Nine days postpartum, we took Jedi to his first appointment with the pediatrician, she asked about breastfeeding and I told her we were giving Jedi Similac, but my desire was to breastfeed. She asked why I opted for donor milk and formula. Then I began to tell her how I was only producing colostrum (1oz from each boob) and my baby was hungry. She challenged me to throw out the formula. She told me she’d rather not write a prescription for the donor milk and advised me to just keep him at my breast. The milk would eventually come. She explained it would be hard, but I would be proud of myself for not giving up. I was thankful to receive this advice from our Nigerian pediatrician.
I went and purchased fenugreek (I discontinued after a few months), pumped three times per day for thirty minutes and I refused to give Jedi a bottle. It seemed as if I was feeding Jedi every thirty minutes, but I was determined to get my milk. I would sit in front of the window of our guest bedroom, watch Nigerian movies on my computer and kept Jedi on my breast for an entire movie. The goal was to be as relaxed as possible so I could produce milk. At times I didn’t answer the phone or answer text messages because I did not want to hear anyone’s opinion. My mind was set on breastfeeding and I was going to ensure I did everything in my power to make it happen. Although I was exhausted, I was determined.
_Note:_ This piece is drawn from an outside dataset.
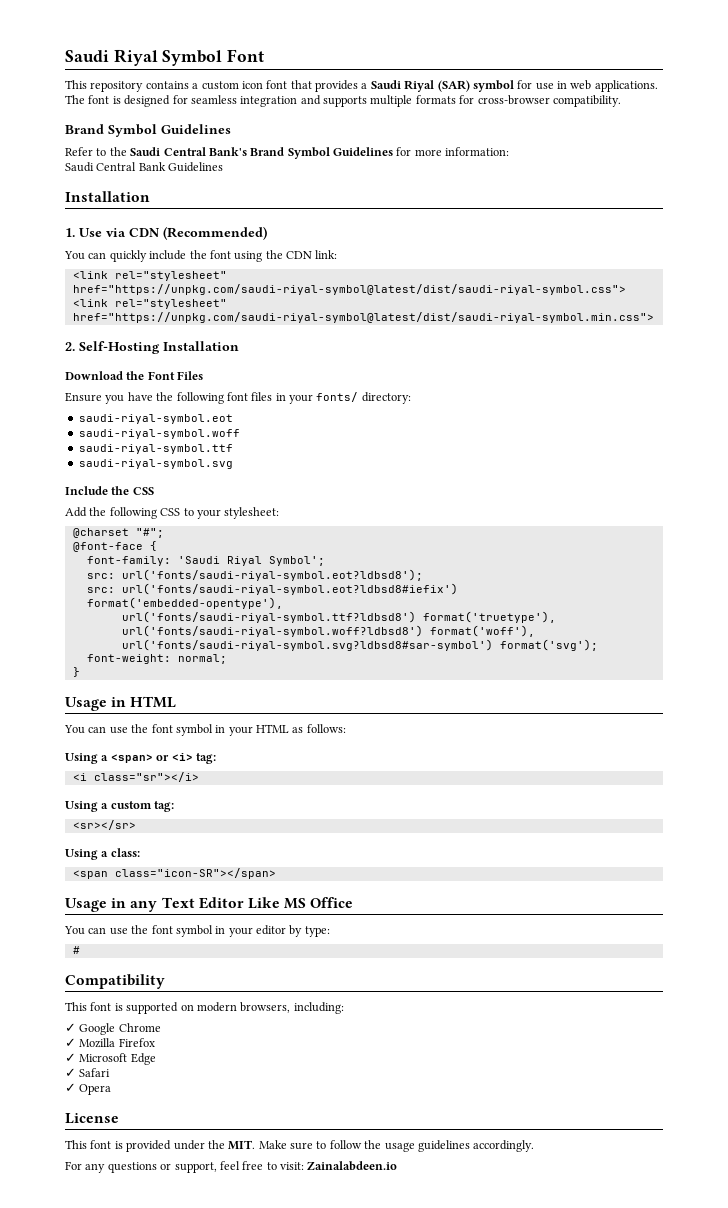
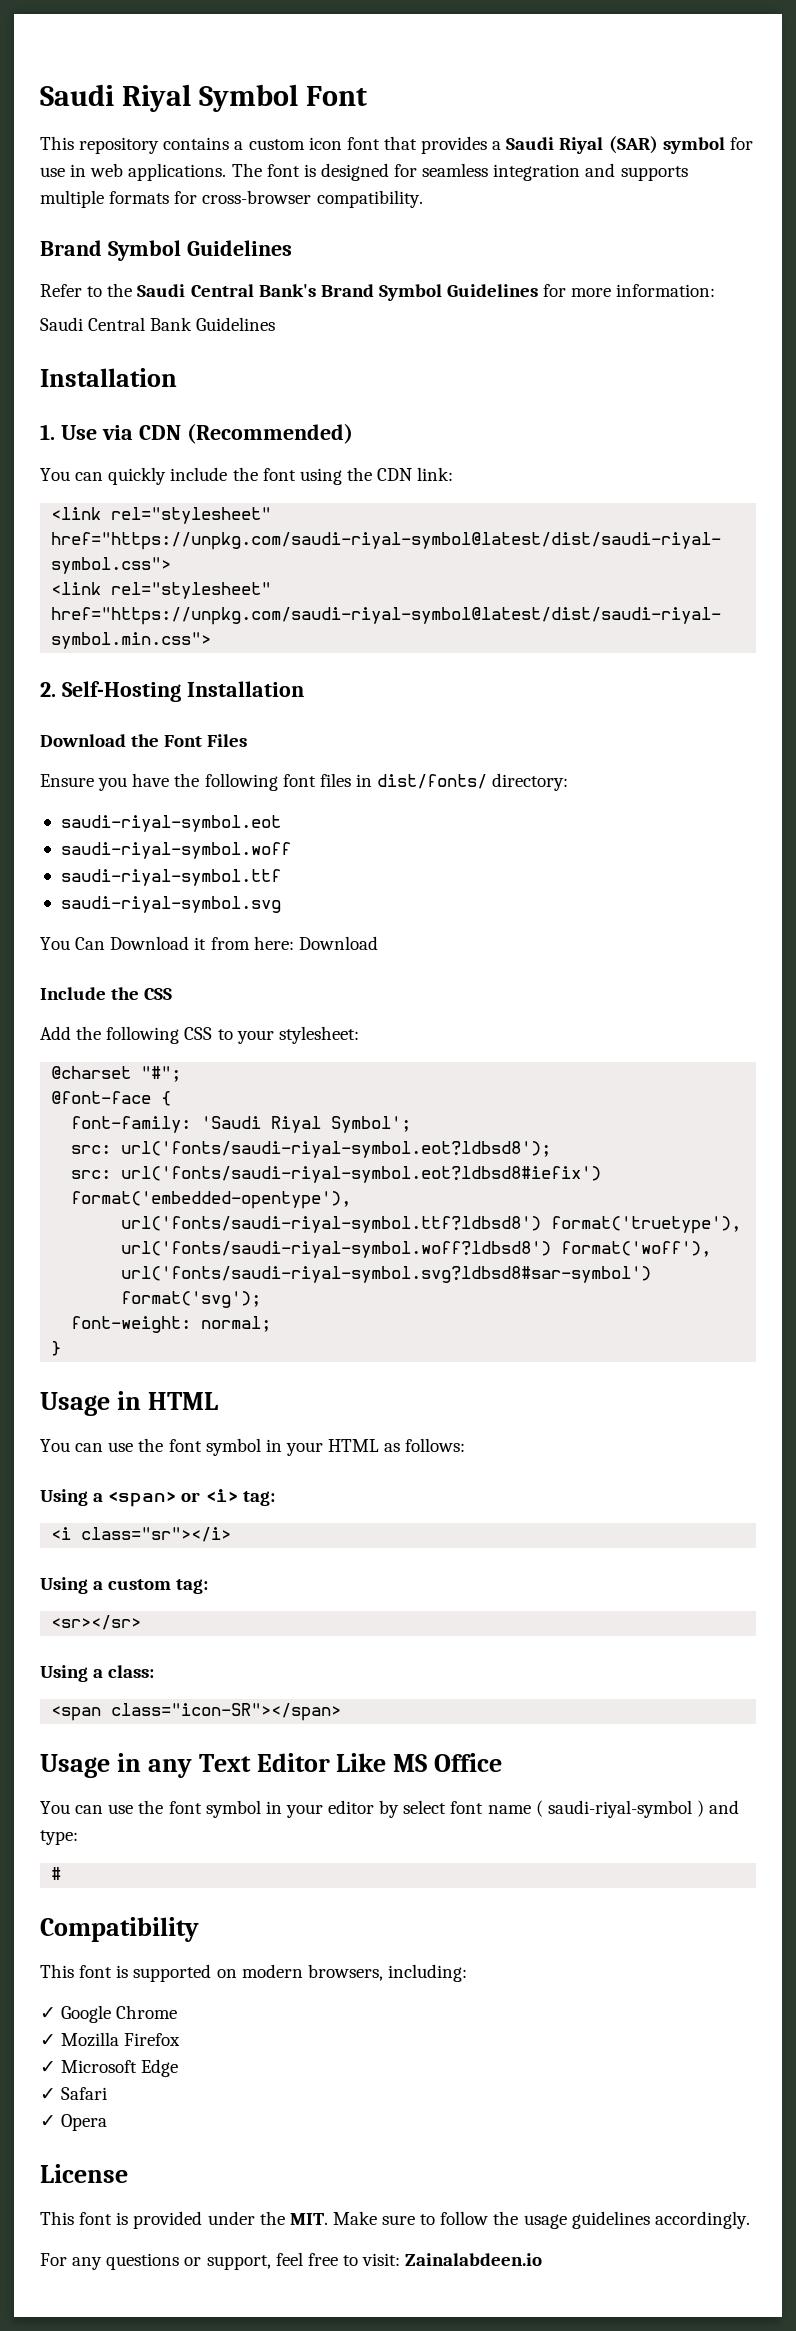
- Ensure you have the following font files in your fonts/ directory:
+ Ensure you have the following font files in dist/fonts/ directory:
+ You Can Download it from here: Download
- You can use the font symbol in your editor by type:
+ You can use the font symbol in your editor by select font name ( saudi-riyal-symbol ) and type:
And FINALLY! Ten days postpartum after one of my crying and praying sessions with my husband, I pumped a whole 4oz from both breasts. This was the most I had pumped since being discharged from the hospital. I was on cloud nine. I praised danced and thanked God! I wasn’t getting much sleep because I discovered I pumped more during the late night hours so I had an alarm set for midnight, three and six o’ clock in the morning. I was able to create a small freezer storage and it all started working out for me. I was grateful for the increase and I started working towards building a larger storage before returning to my full-time gig.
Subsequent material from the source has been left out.